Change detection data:
______
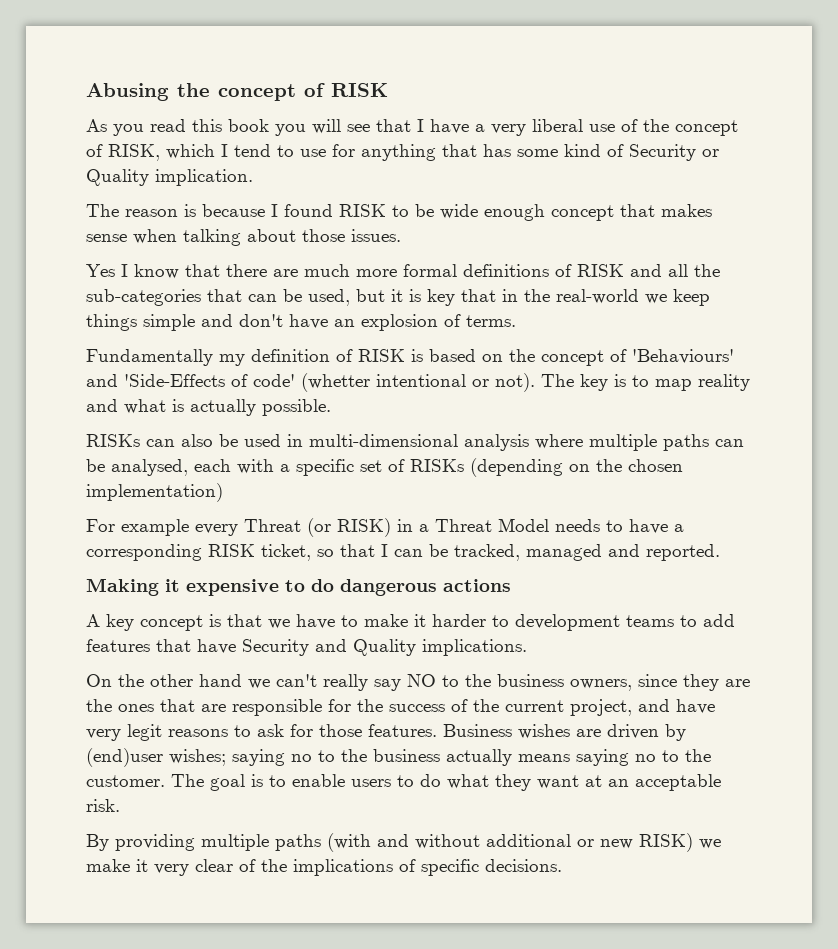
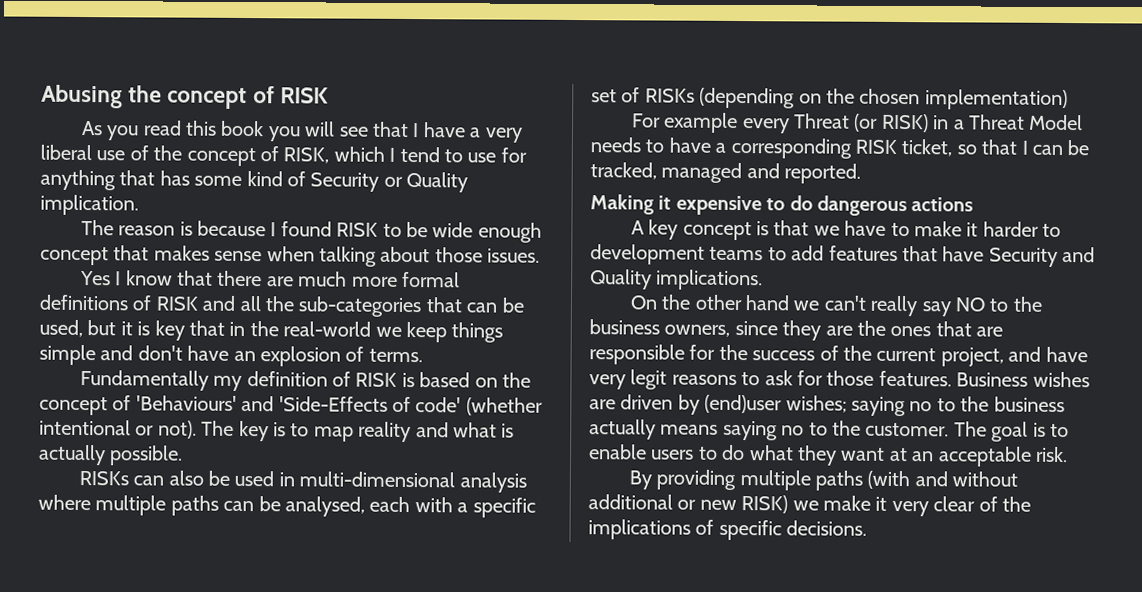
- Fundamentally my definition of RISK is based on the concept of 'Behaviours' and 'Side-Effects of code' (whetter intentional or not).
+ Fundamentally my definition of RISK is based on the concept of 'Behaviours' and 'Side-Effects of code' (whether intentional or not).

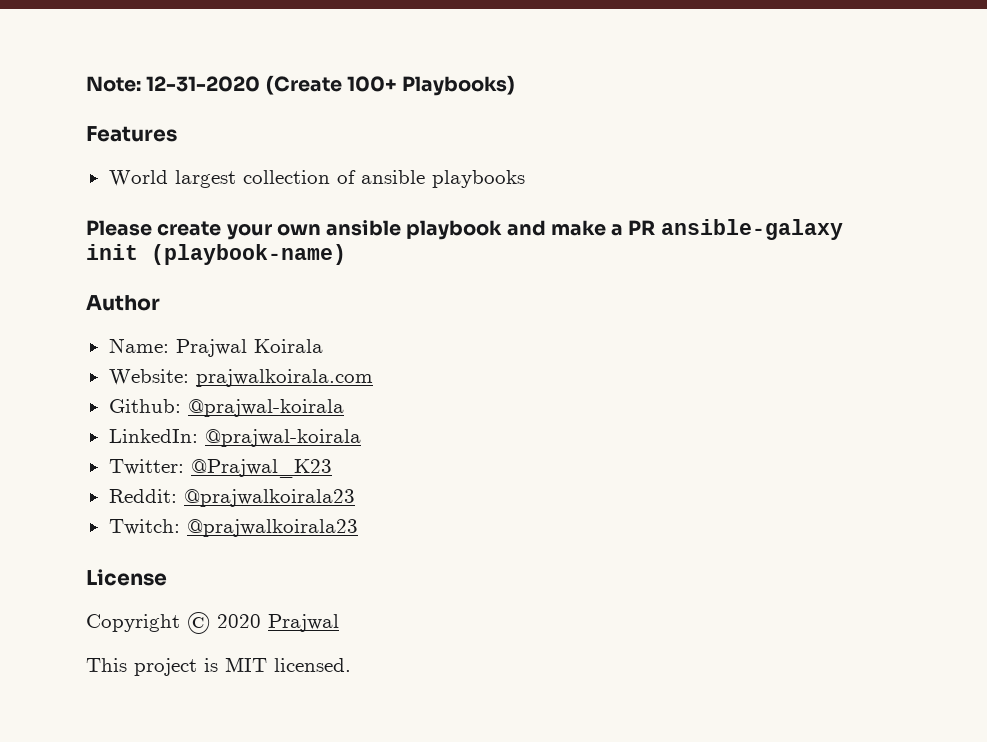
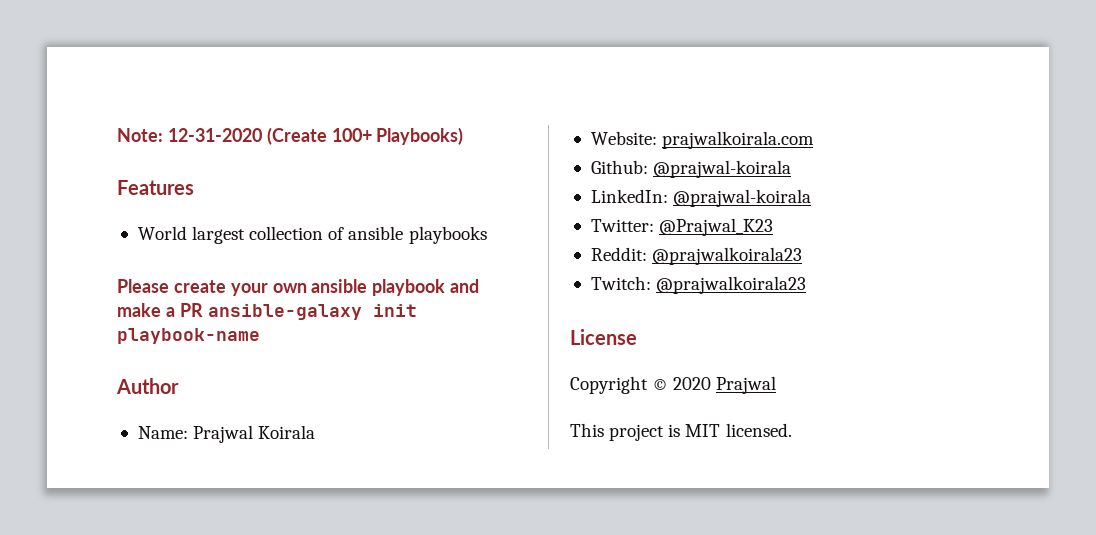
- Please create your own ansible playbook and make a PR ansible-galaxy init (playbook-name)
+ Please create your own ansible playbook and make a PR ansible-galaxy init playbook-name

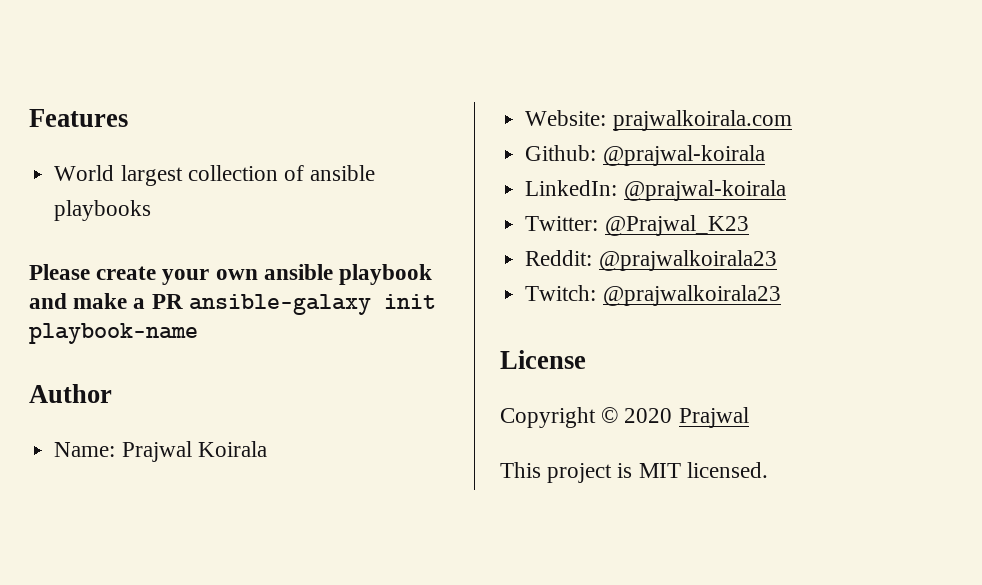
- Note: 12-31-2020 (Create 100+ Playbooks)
______
### YOUR TASK
Leaving out every picture, transcribe exactly the lines from the line that contains "- Please create" through the final line of the entries above.

### ANSWER SPACE
- Please create your own ansible playbook and make a PR ansible-galaxy init (playbook-name)
+ Please create your own ansible playbook and make a PR ansible-galaxy init playbook-name

- Note: 12-31-2020 (Create 100+ Playbooks)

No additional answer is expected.